The treatment effects were studied in 739 patients who underwent CTO-PCI. The patients were divided into 3 groups according to estimated glomerular filtration rate (eGFR): non-CKD (eGFR ≥ 60 ml/min/1.73m2, n = 562), CKD-1 (45 ≤ eGFR < 60 ml/min/1.73m2, n = 90), and CKD-2 (eGFR < 45 ml/min/1.73m2, n = 87). Future hemodialysis (HD) rates and the prevalence of acute kidney injury (AKI) except for 45 patients undergoing regular HD, and other clinical and prognostic outcomes were compared between the 3 groups.

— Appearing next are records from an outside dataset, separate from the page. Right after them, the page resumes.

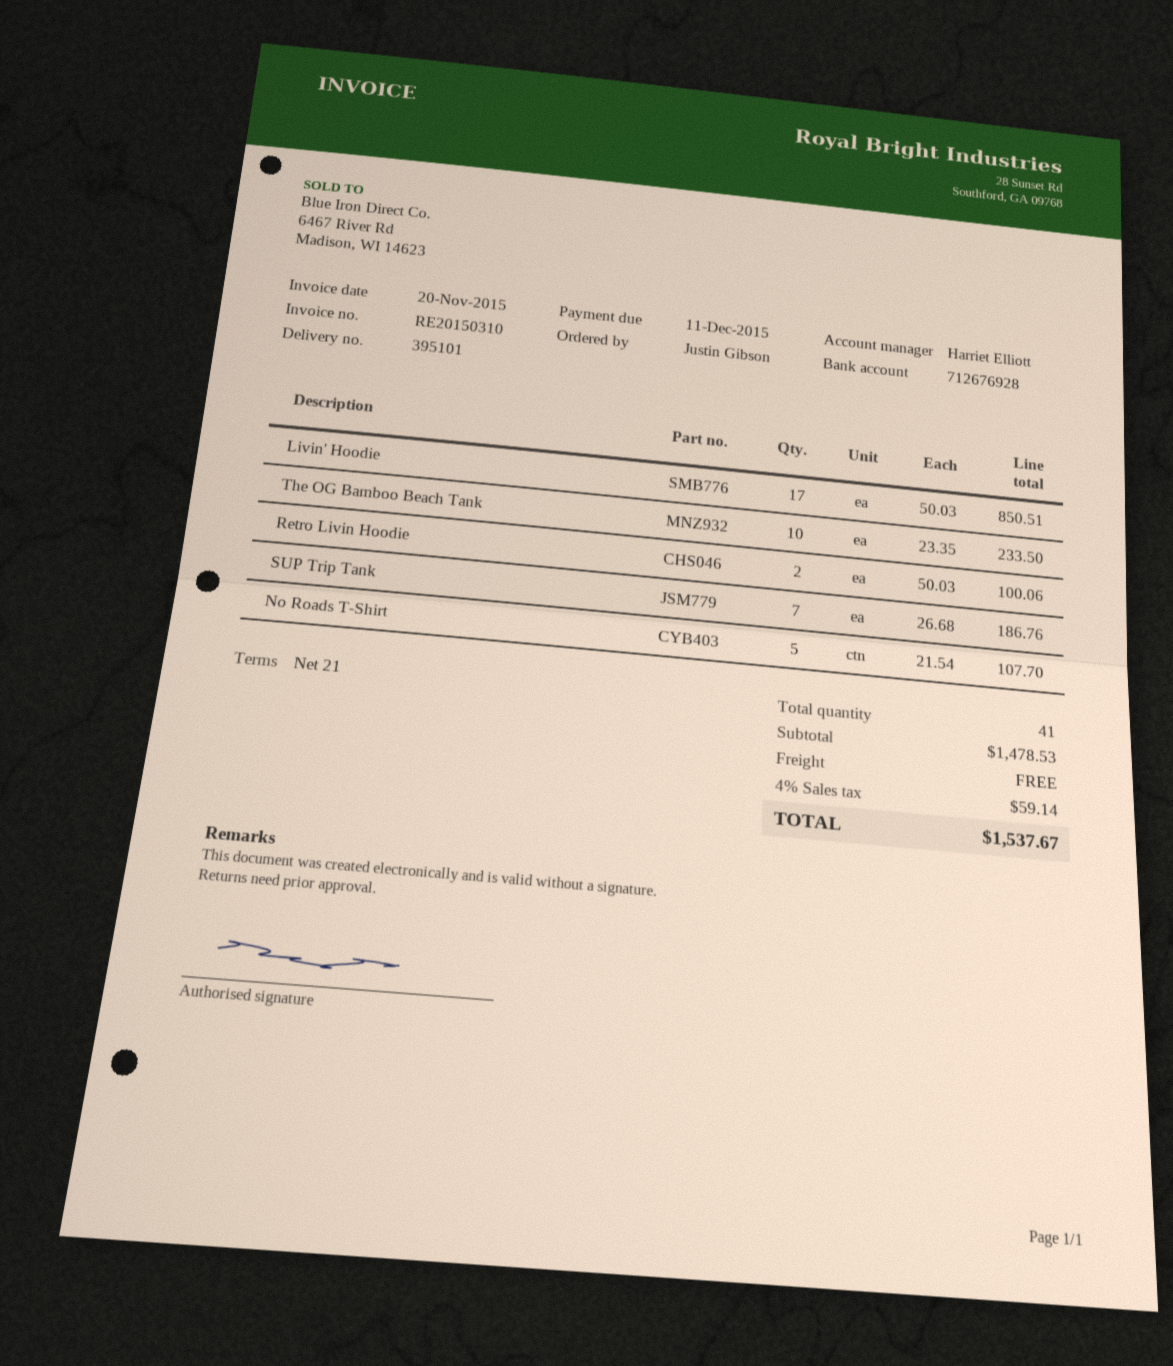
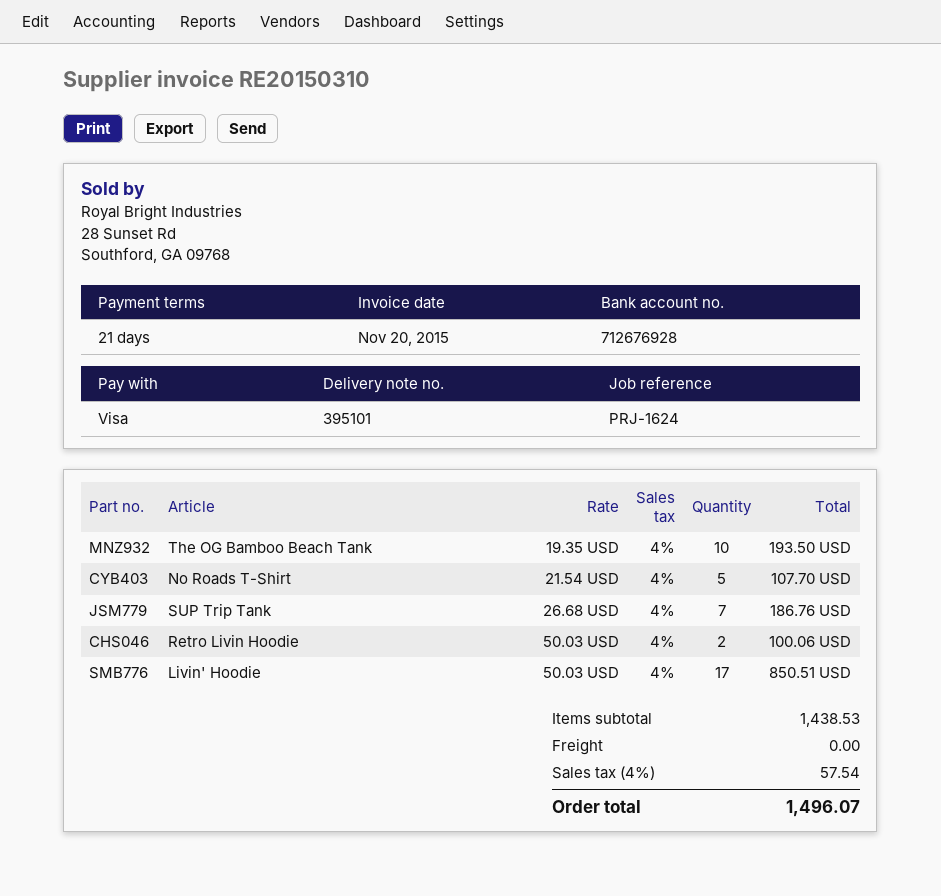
The OG Bamboo Beach Tank: 10 x 23.35 = 233.50 -> 10 x 19.35 = 193.50
subtotal: 1478.53 -> 1438.53
tax: 4% = 59.14 -> 4% = 57.54
total: 1537.67 -> 1496.07

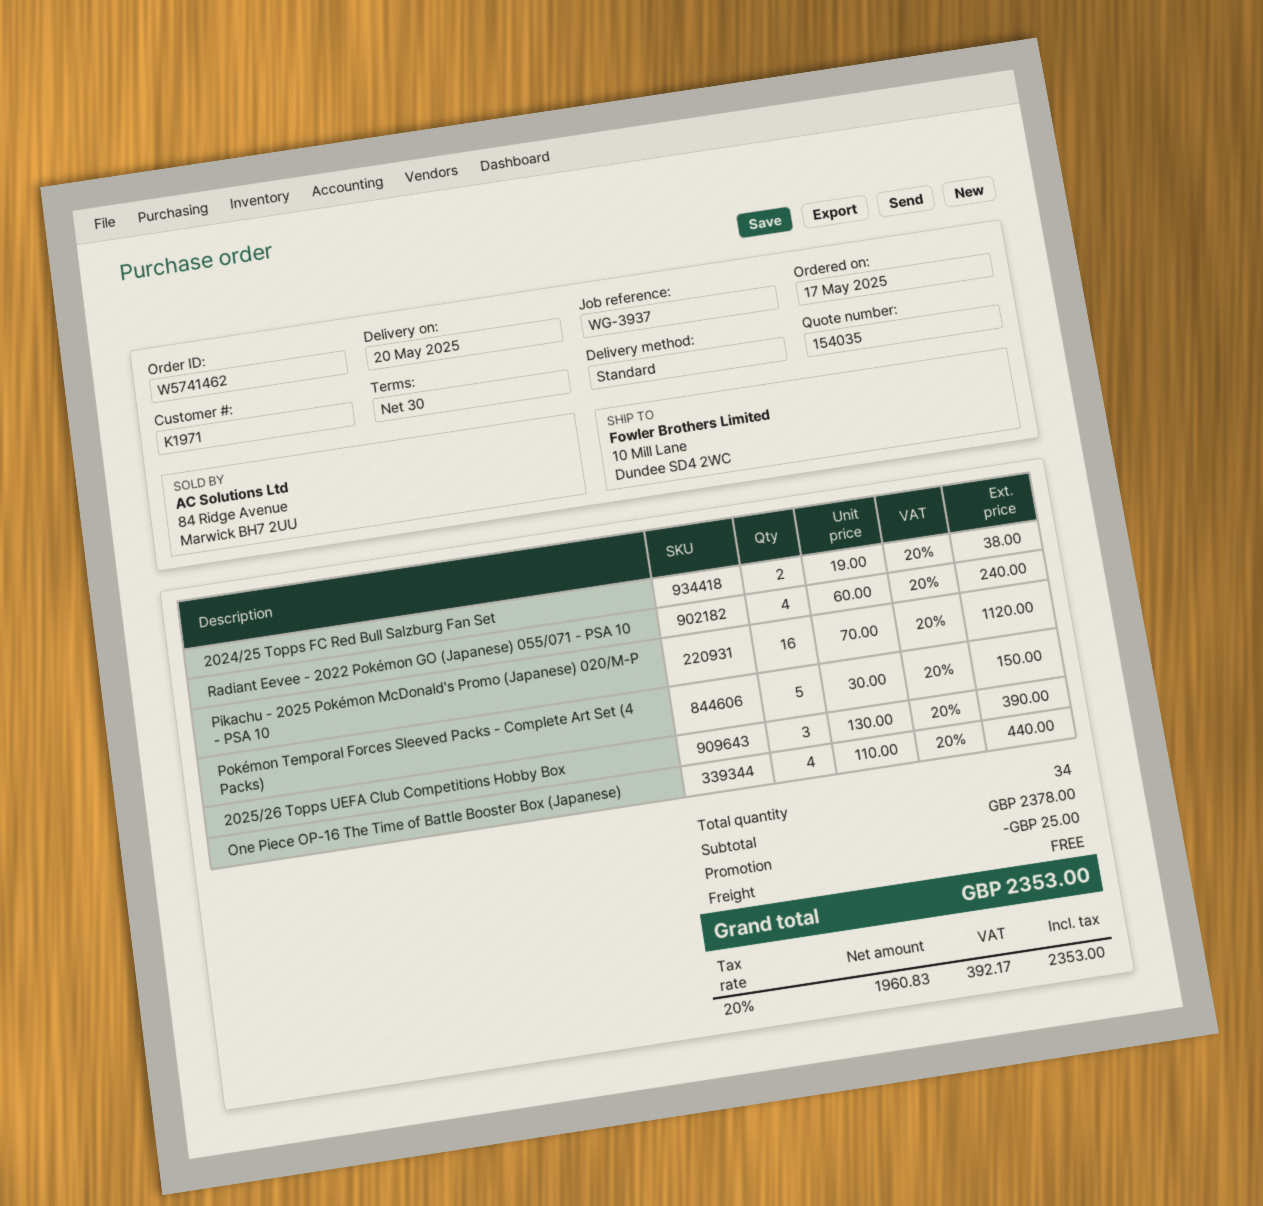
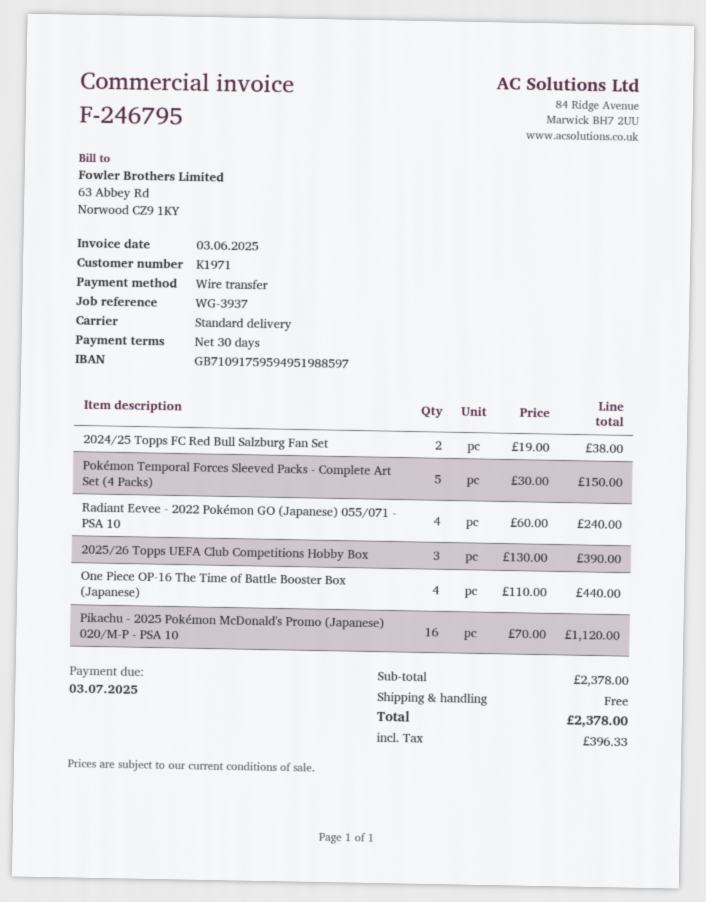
discount: 25.00 -> none
tax: 392.17 -> 396.33
total: 2353.00 -> 2378.00

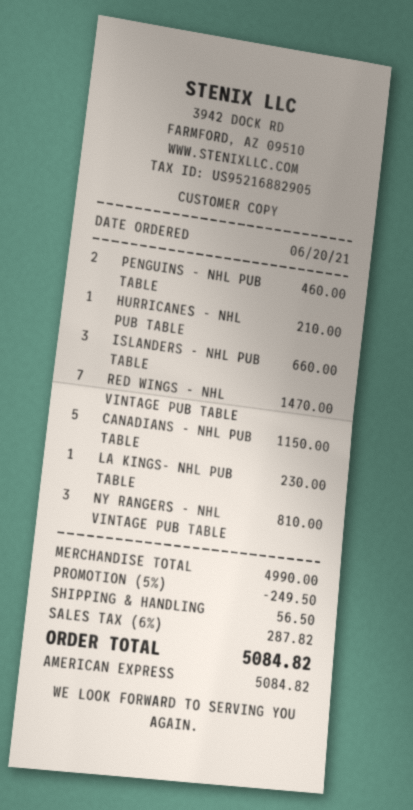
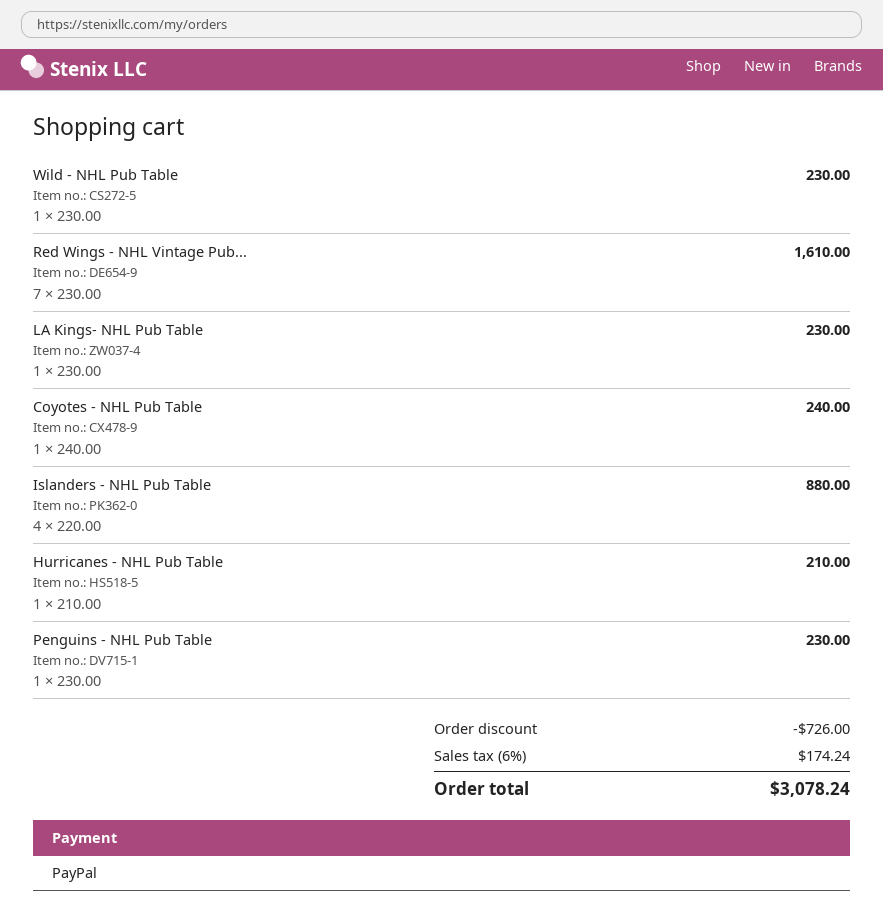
payment method: American Express -> PayPal
PENGUINS - NHL PUB TABLE: 2 for 460.00 -> 1 for 230.00
ISLANDERS - NHL PUB TABLE: 3 for 660.00 -> 4 for 880.00
RED WINGS - NHL VINTAGE PUB TABLE: 7 for 1470.00 -> 7 for 1610.00
CANADIANS - NHL PUB TABLE: 5 for 1150.00 -> none
NY RANGERS - NHL VINTAGE PUB TABLE: 3 for 810.00 -> none
Wild - NHL Pub Table: none -> 1 for 230.00
Coyotes - NHL Pub Table: none -> 1 for 240.00
discount: 249.50 -> 726.00
shipping: 56.50 -> none
tax: 6% = 287.82 -> 6% = 174.24
total: 5084.82 -> 3078.24

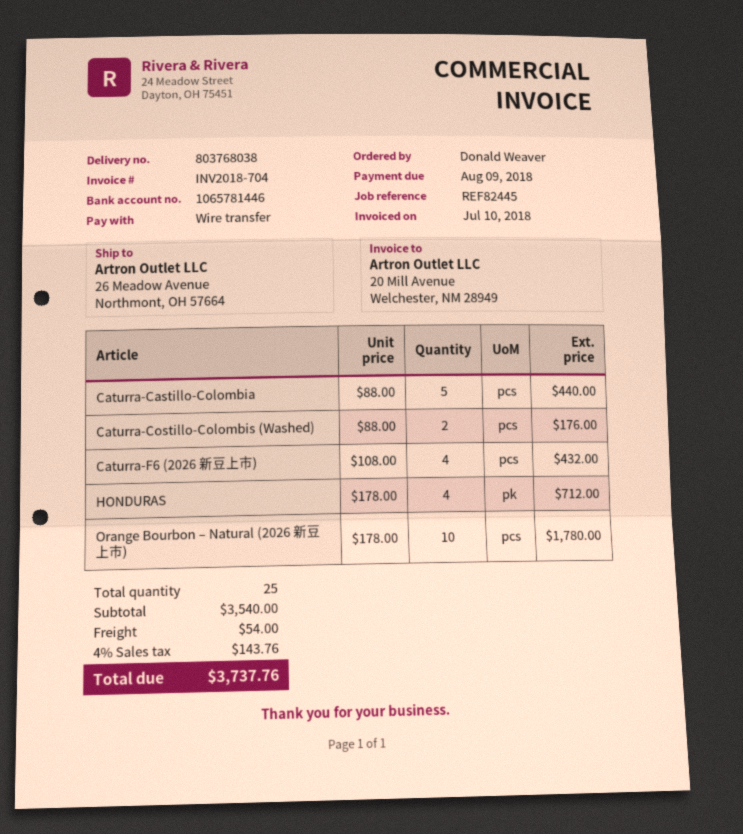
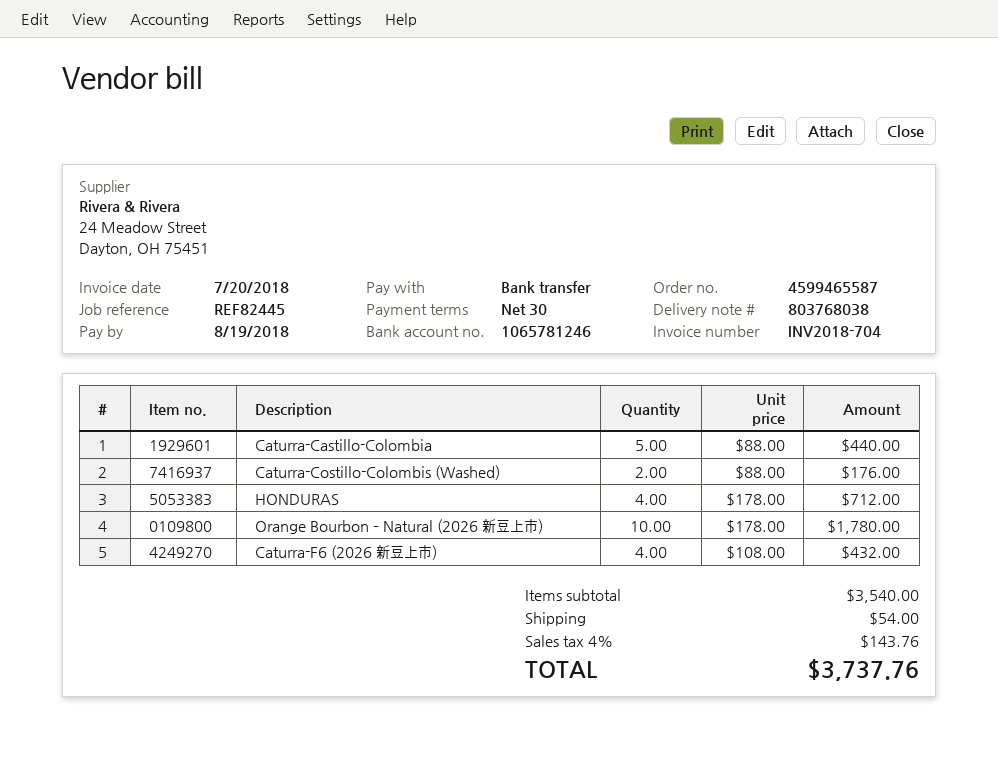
invoice date: 2018-07-10 -> 2018-07-20
due date: 2018-08-09 -> 2018-08-19
bank account: 1065781446 -> 1065781246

Procedural success rates showed trends toward lower prevalence across the 3 groups (89.5%, 84.4%, and 81.6%, p = 0.060). The prevalence of AKI significantly differed between the 3 groups (4.6%, 8.9%, and 16.7%, p = 0.001), whereas no patients were introduced to regular HD at discharge. During a median follow-up period of 51.2 ± 28.9 months, newly required HD significantly differed between the 3 groups (0.7%, 0%, and 7.1%, p < 0.001). When compared with unsuccessful CTO-PCI, successful CTO-PCI was found to improve cardiovascular mortality in the non-CKD and CKD-1 (Log-rank test: p = 0.025, p = 0.024, respectively) and to improve both cardiovascular and all-cause mortality in the CKD-2 (Log-rank test: p = 0.027, p = 0.0022, respectively).
Although CTO-PCI for patients with advanced CKD was associated with a high risk of future HD introduction, not directly owing to CTO-PCI and AKI, successful treatment of CTO might contribute to better survival benefit regardless of the presence or absence of CKD.